Why - As we can see when we run ocean with limited resources, it cannot even start to process the big amount of data - it gets terminated for OOM. ocean_single_process

How - Use multiprocessing module. We can enable the multiprocessing by setting a flag. Then we Ocean loads and start a resync we can see the we get batches of data until it get terminated for OOM. ocean_multi_process_part_1

We see that the process is terminated for OOM, but the resync continues, it processing the next kind. we can also notice the RAM usage in docker and the drop when the process was terminated. ocean_multi_process_part_2

Notice that even though we had OOM events the resync completed gracefully and didnt delete entities due to the deletion threshold. We can trigger a new resync from the UI and see how it begins. Also we can notice the RAM usage drop in the docker container when a resync is finished and the spike when it begins. ocean_multi_process_part_3

Type of change

Please leave one option from the following and delete the rest:

[ ] Bug fix (non-breaking change which fixes an issue)
[x] New feature (non-breaking change which adds functionality)
[ ] New Integration (non-breaking change which adds a new integration)
[ ] Breaking change (fix or feature that would cause existing functionality to not work as expected)
[ ] Non-breaking change (fix of existing functionality that will not change current behavior)
[ ] Documentation (added/updated documentation)

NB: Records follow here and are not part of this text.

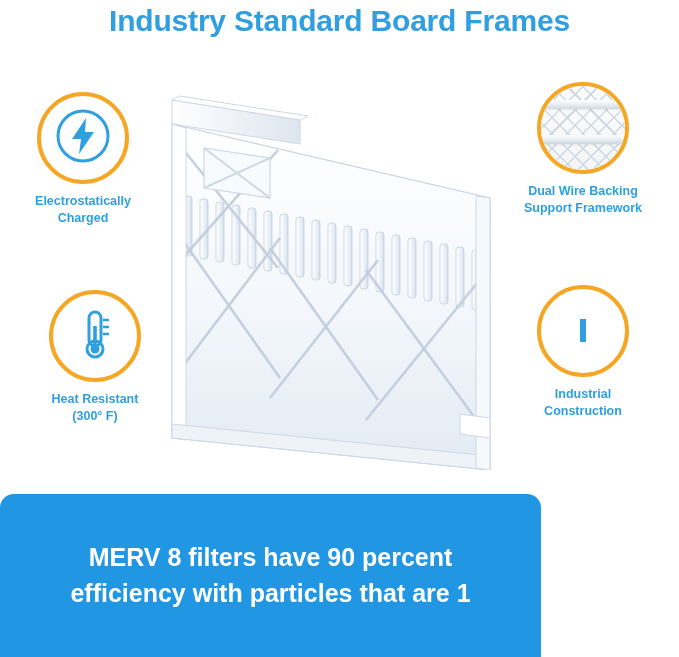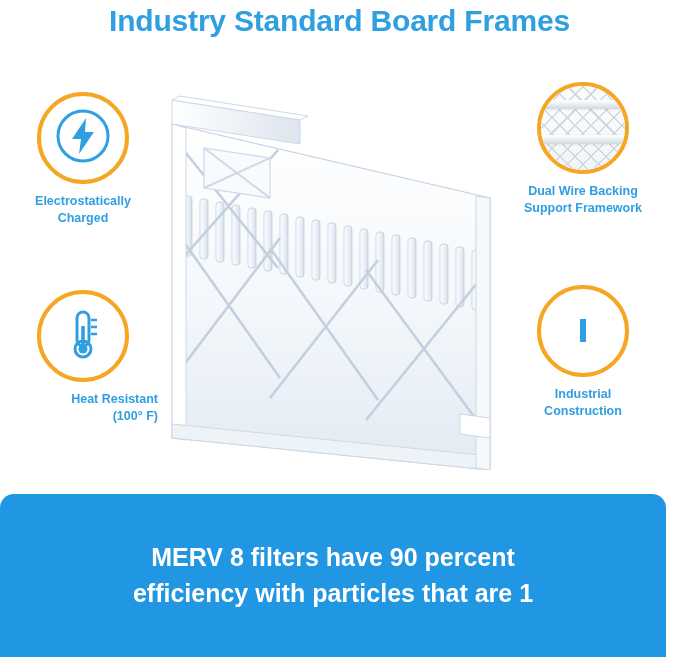--- a/index.html
+++ b/index.html
@@ -57,21 +57,21 @@
   }
   .feature-label {
     margin-top: 9px;
     font-size: 12.5px;
     font-weight: bold;
     color: #2f9fe0;
     line-height: 1.38;
   }
 
   .f-left1 { top: 92px; left: 8px; }
-  .f-left2 { top: 290px; left: 8px; text-align: right; }
+  .f-left2 { top: 290px; left: 20px; }
   .f-right1 { top: 82px; left: 508px; }
   .f-right2 { top: 285px; left: 508px; }
 
   
   .mesh {
     position: absolute;
     inset: 0;
     background:
       repeating-linear-gradient(45deg, rgba(205,215,225,0.95) 0 1.5px, rgba(255,255,255,0) 1.5px 11px),
       repeating-linear-gradient(-45deg, rgba(205,215,225,0.95) 0 1.5px, rgba(255,255,255,0) 1.5px 11px),
@@ -115,21 +115,21 @@
     top: 78px;
     width: 352px;
     height: 392px;
   }
 
   
   .banner {
     position: absolute;
     left: 0;
     bottom: 0;
-    width: 666px;
+    width: 541px;
     height: 163px;
     background: #2196e3;
     border-radius: 14px 14px 0 0;
     display: flex;
     align-items: center;
     justify-content: center;
   }
   .banner-text {
     color: #ffffff;
     font-size: 25px;
@@ -171,21 +171,21 @@
           <circle cx="30" cy="45" r="4.5" fill="#2f9fe0"></circle>
           <rect x="28.2" y="22" width="3.6" height="20" fill="#2f9fe0"></rect>
           <line x1="38" y1="16" x2="44" y2="16" stroke="#2f9fe0" stroke-width="2.4"></line>
           <line x1="38" y1="23" x2="44" y2="23" stroke="#2f9fe0" stroke-width="2.4"></line>
           <line x1="38" y1="30" x2="44" y2="30" stroke="#2f9fe0" stroke-width="2.4"></line>
         </svg>
       </span>
     </div>
     <div class="feature-label">
       <span class="banner-line">Heat Resistant</span>
-      <span class="banner-line">(100° F)</span>
+      <span class="banner-line">(300° F)</span>
     </div>
   </div>
 
   <div class="feature f-right2">
     <div class="circle">
       <span>
         <span class="ind-box"></span>
       </span>
     </div>
     <div class="feature-label">

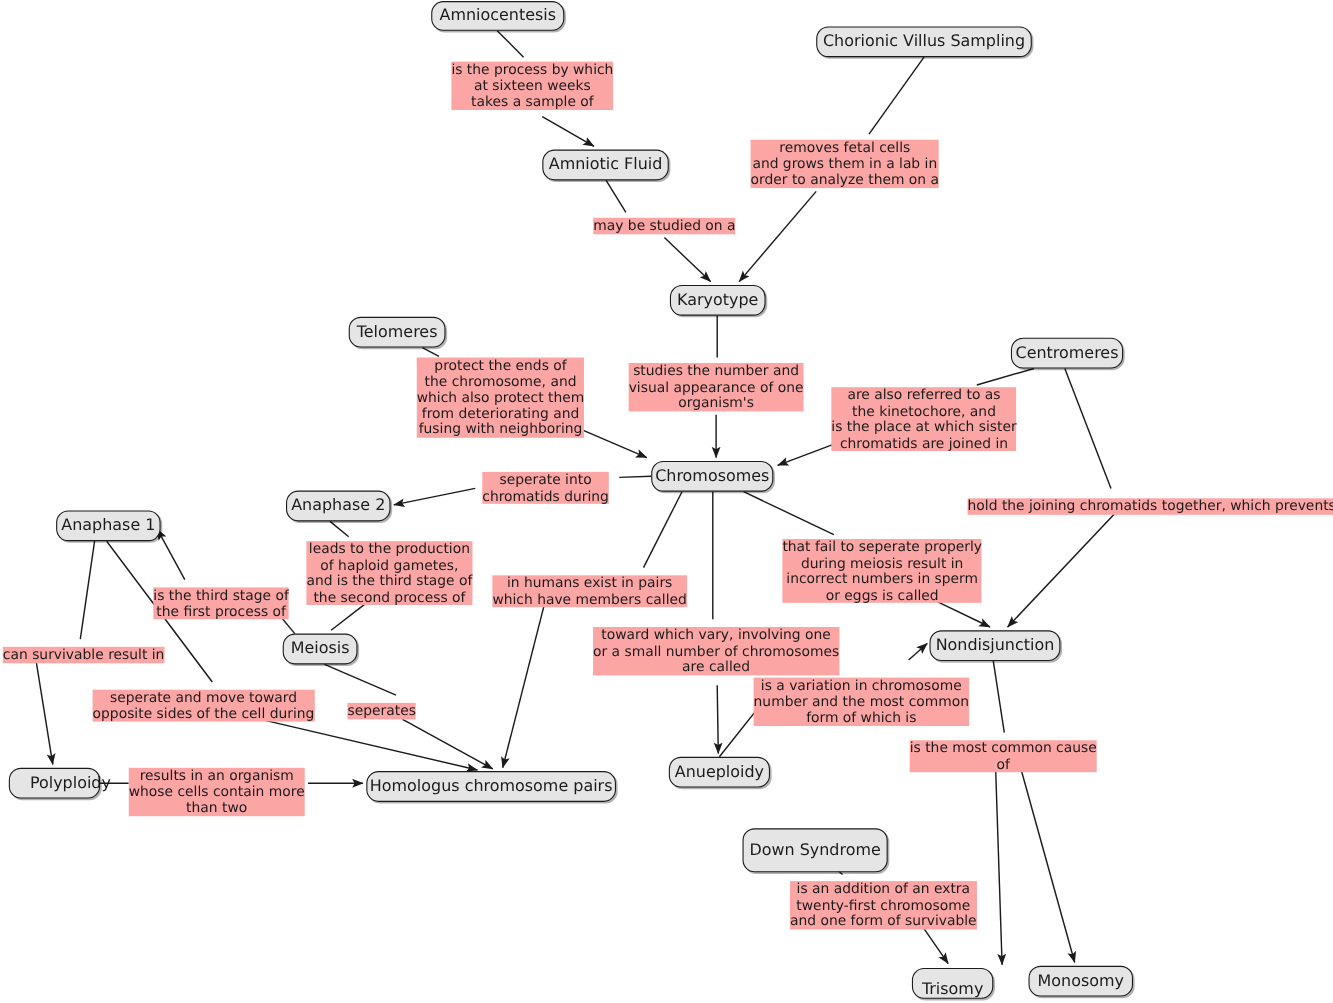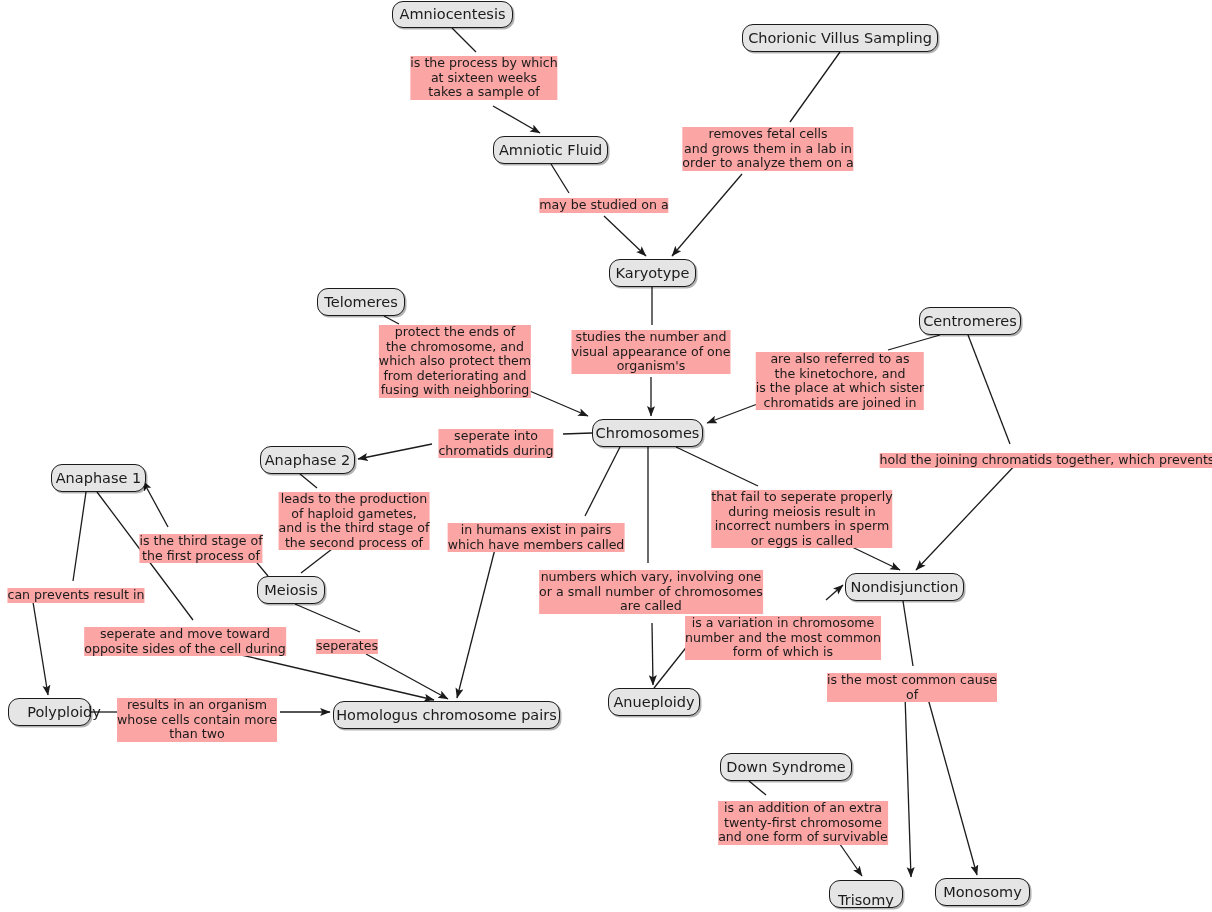--- a/index.html
+++ b/index.html
@@ -145,21 +145,21 @@
       </div>
       <div class="node" style="left: 608px; top: 688px; width: 92px; height: 28px;">
         <span>Anueploidy</span>
       </div>
       <div class="node" style="left: 8px; top: 698px; width: 83px; height: 28px; padding-left: 40px;">
         <span>Polyploidy</span>
       </div>
       <div class="node" style="left: 333px; top: 701px; width: 227px; height: 28px;">
         <span>Homologus chromosome pairs</span>
       </div>
-      <div class="node" style="left: 720px; top: 753px; width: 132px; height: 28px;">
+      <div class="node" style="left: 675px; top: 753px; width: 132px; height: 40px;">
         <span>Down Syndrome</span>
       </div>
       <div class="node" style="left: 829px; top: 880px; width: 74px; height: 28px; align-items: flex-end;">
         <span>Trisomy</span>
       </div>
       <div class="node" style="left: 935px; top: 878px; width: 95px; height: 28px;">
         <span>Monosomy</span>
       </div>
     </div>
   <div id="label-layer">
@@ -190,24 +190,24 @@
 and is the third stage of
 the second process of</div>
       <div class="linklabel" style="left: 201px; top: 534px;">is the third stage of
 the first process of</div>
       <div class="linklabel" style="left: 802px; top: 490px;">that fail to seperate properly
 during meiosis result in
 incorrect numbers in sperm
 or eggs is called</div>
       <div class="linklabel" style="left: 536px; top: 523px;">in humans exist in pairs
 which have members called</div>
-      <div class="linklabel" style="left: 651px; top: 570px;">numbers which vary, involving one
+      <div class="linklabel" style="left: 651px; top: 570px;">toward which vary, involving one
 or a small number of chromosomes
 are called</div>
-      <div class="linklabel" style="left: 76px; top: 588px;">can prevents result in</div>
+      <div class="linklabel" style="left: 76px; top: 588px;">can survivable result in</div>
       <div class="linklabel" style="left: 185px; top: 627px;">seperate and move toward
 opposite sides of the cell during</div>
       <div class="linklabel" style="left: 347px; top: 639px;">seperates</div>
       <div class="linklabel" style="left: 783px; top: 616px;">is a variation in chromosome
 number and the most common
 form of which is</div>
       <div class="linklabel" style="left: 912px; top: 673px;">is the most common cause
 of</div>
       <div class="linklabel" style="left: 197px; top: 698px;">results in an organism
 whose cells contain more

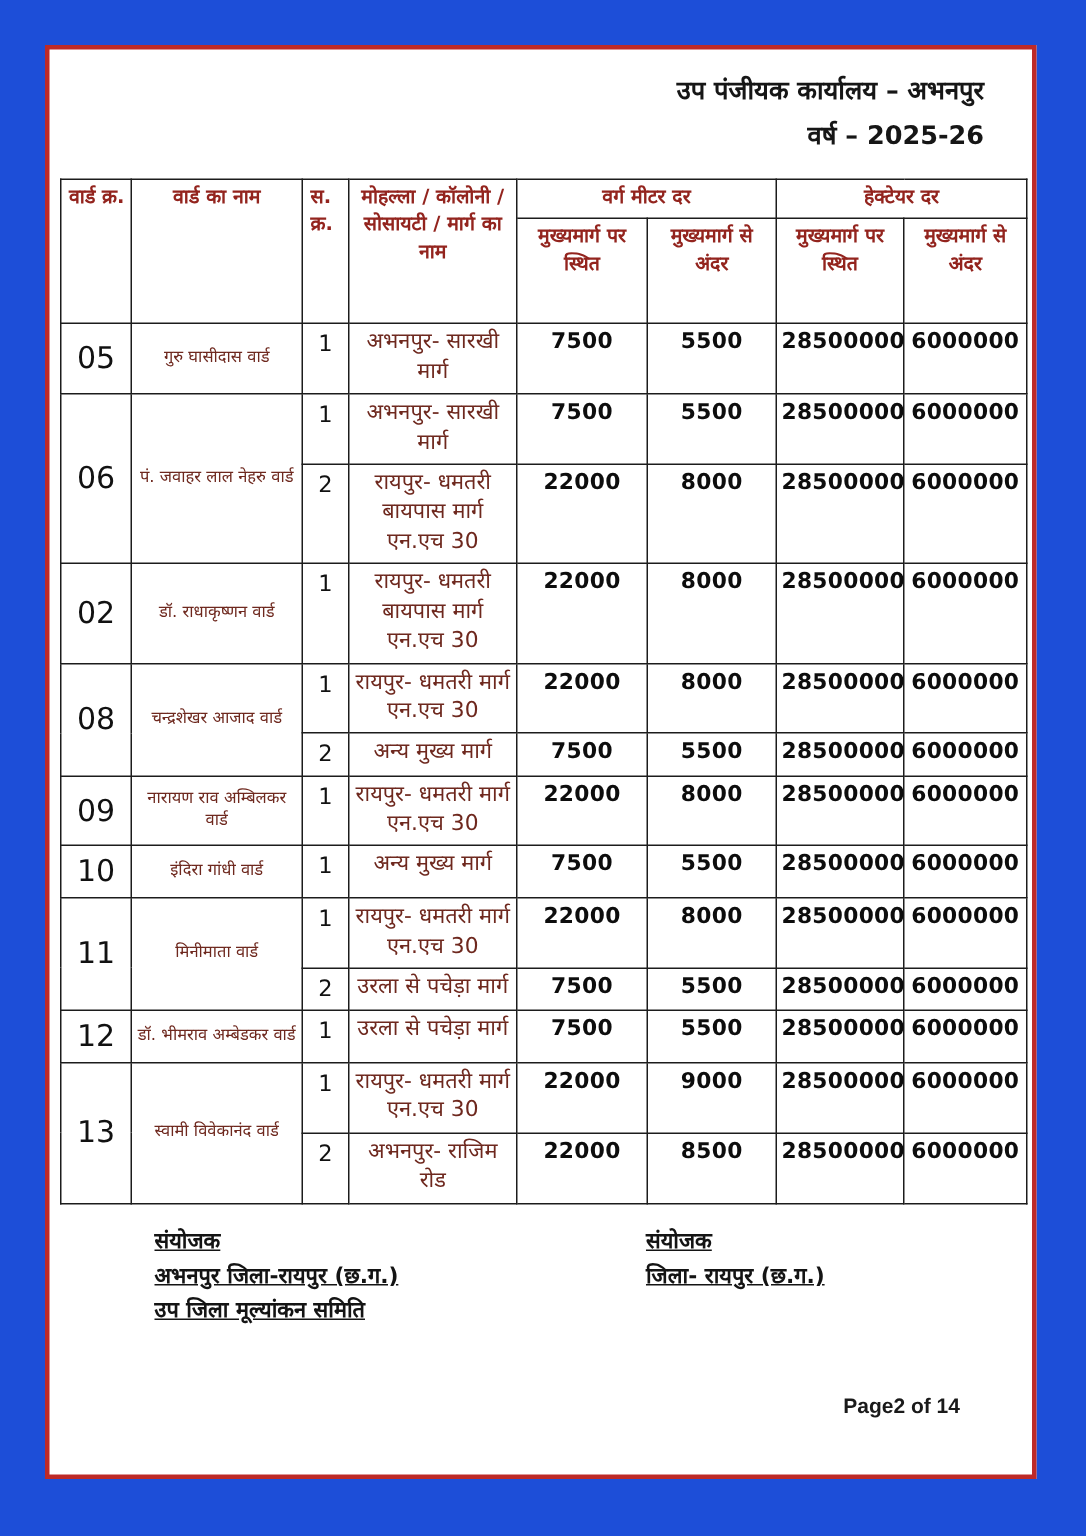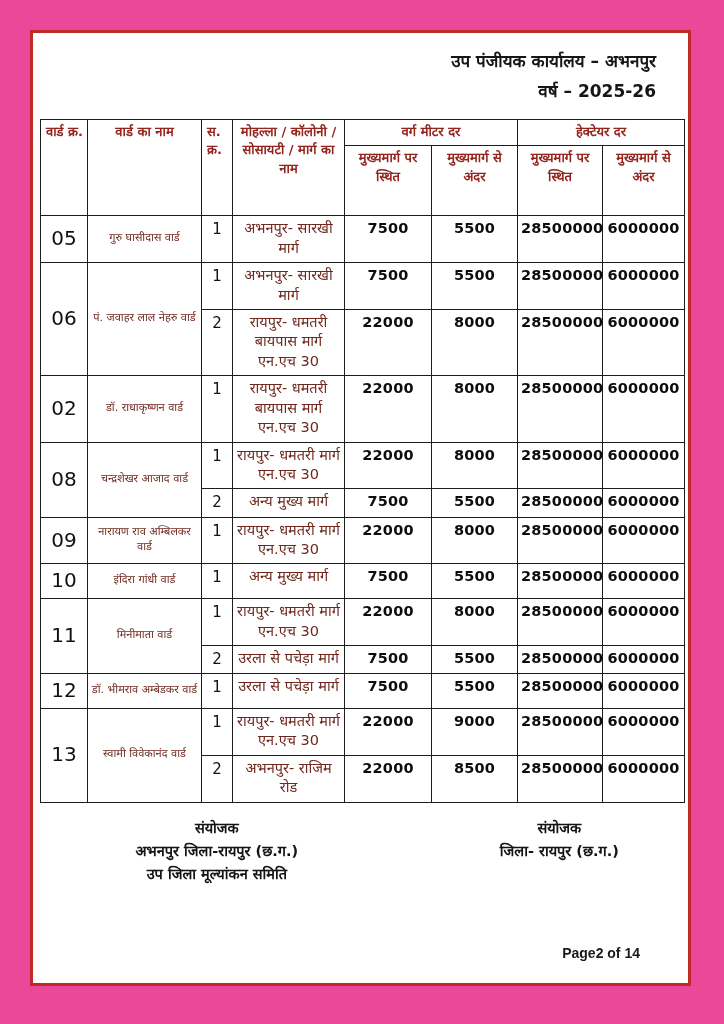--- a/index.html
+++ b/index.html
@@ -9,21 +9,21 @@
     width: 724px;
     height: 1024px;
     font-family: "DejaVu Sans", sans-serif;
     position: relative;
   }
   .sheet {
     position: absolute;
     left: 0; top: 0;
     width: 724px;
     height: 1024px;
-    background: #ec4899;
+    background: #1d4ed8;
     overflow: hidden;
   }
   .frame {
     position: absolute;
     left: 30px;
     top: 30px;
     width: 661px;
     height: 956px;
     border: 3px solid var(--border-red, #bd2a28);
     box-sizing: border-box;
@@ -76,27 +76,27 @@
   td.locality { color: var(--body-maroon, #6e281e); }
   td.num { color: #0d0d0d; font-weight: bold; font-size: 14.5px; letter-spacing: 0.2px; }
   .footer {
     display: flex;
     margin-top: 14px;
     color: #141414;
     font-size: 14.5px;
     line-height: 1.6;
     font-weight: 600;
   }
-  .footer .block { text-align: center; }
+  .footer .block { text-align: left; text-decoration: underline; }
   .footer .block.left  { margin-left: 70px; width: 230px; }
   .footer .block.right { margin-left: 100px; width: 260px; }
   .page-num {
     position: absolute;
     right: 48px;
-    bottom: 22px;
+    bottom: 38px;
     font-family: "Liberation Sans", sans-serif;
     font-size: 14px;
     font-weight: bold;
     color: #1a1a1a;
   }
 </style>
 </head>
 <body>
 
 <div class="sheet">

All tests should be run against the port production environment(using a testing org).

Core testing checklist

[ ] Integration able to create all default resources from scratch
[ ] Resync finishes successfully
[ ] Resync able to create entities
[ ] Resync able to update entities
[ ] Resync able to detect and delete entities
[ ] Scheduled resync able to abort existing resync and start a new one
[ ] Tested with at least 2 integrations from scratch
[ ] Tested with Kafka and Polling event listeners
[ ] Tested deletion of entities that don't pass the selector

Integration testing checklist

[ ] Integration able to create all default resources from scratch
[ ] Resync able to create entities
[ ] Resync able to update entities
[ ] Resync able to detect and delete entities
[ ] Resync finishes successfully
[ ] If new resource kind is added or updated in the integration, add example raw data, mapping and expected result to the examples folder in the integration directory.
[ ] If resource kind is updated, run the integration with the example data and check if the expected result is achieved
[ ] If new resource kind is added or updated, validate that live-events for that resource are working as expected
[ ] Docs PR link here

Preflight checklist

[ ] Handled rate limiting
[ ] Handled pagination
[ ] Implemented the code in async
[ ] Support Multi account

Screenshots

Include screenshots from your environment showing how the resources of the integration will look.

API Documentation

Provide links to the API documentation used for this integration.

PR Type

Enhancement, Tests

Description

Introduced multiprocessing for resource processing in sync_raw_all
- Added run_task and OceanTask for isolated resource execution
- Modified resource loop to use multiprocessing.Process
Added new event listener type: TASK
- Implemented TaskEventListener and settings
- Integrated into event listener factory and context
Added memory leak test for JQ processing
- Includes data generation, memory tracking, and result analysis
Updated fake integration to use new test server and endpoints
- Adjusted client/server ports and endpoints for isolation

Changes walkthrough 📝

Relevant files

Enhancement

14 files

sync_raw.py `Add multiprocessing for resource processing in sync_raw_all`	+40/-24
run_task.py `Add run_task utility for multiprocessing resource execution`	+72/-0
ocean_task.py `Add OceanTask class for isolated integration execution`	+86/-0
bootstrap.py `Add create_ocean_task for OceanTask instantiation`	+21/-0
task.py `Implement TaskEventListener and settings`	+40/-0
factory.py `Integrate TaskEventListener into event listener factory`	+8/-0
__init__.py `Export TaskEventListener and settings in event_listener module`	+7/-0
ocean.py `Add TASK to event_listener_type property`	+1/-1
event.py `Add TASK to EventType enumeration`	+1/-0
__init__.py `Export OceanTask and run_task in package init`	+10/-1
fake_router.py `Refactor to run isolated FastAPI server for fake data`	+8/-4
fake_client.py `Update API URL and defaults for new test server`	+3/-3
main.py `Comment out webhook and fake routes for isolation`	+8/-8
ocean.py `Comment out webhook endpoints for Gitlab integration`	+32/-32

Tests

2 files

test.py `Add memory leak test for JQ processing`	+336/-0
memory_test_results.json `Add sample memory test results output`	+1/-0

Miscellaneous

1 files

run.py
Add debug print for main_path in run function +1/-1

Additional files

2 files

.DS_Store	[link]
memory_test_results.json	+1/-0

Need help?
Type /help how to ... in the comments thread for any questions about Qodo Merge usage.
Check out the documentation for more information.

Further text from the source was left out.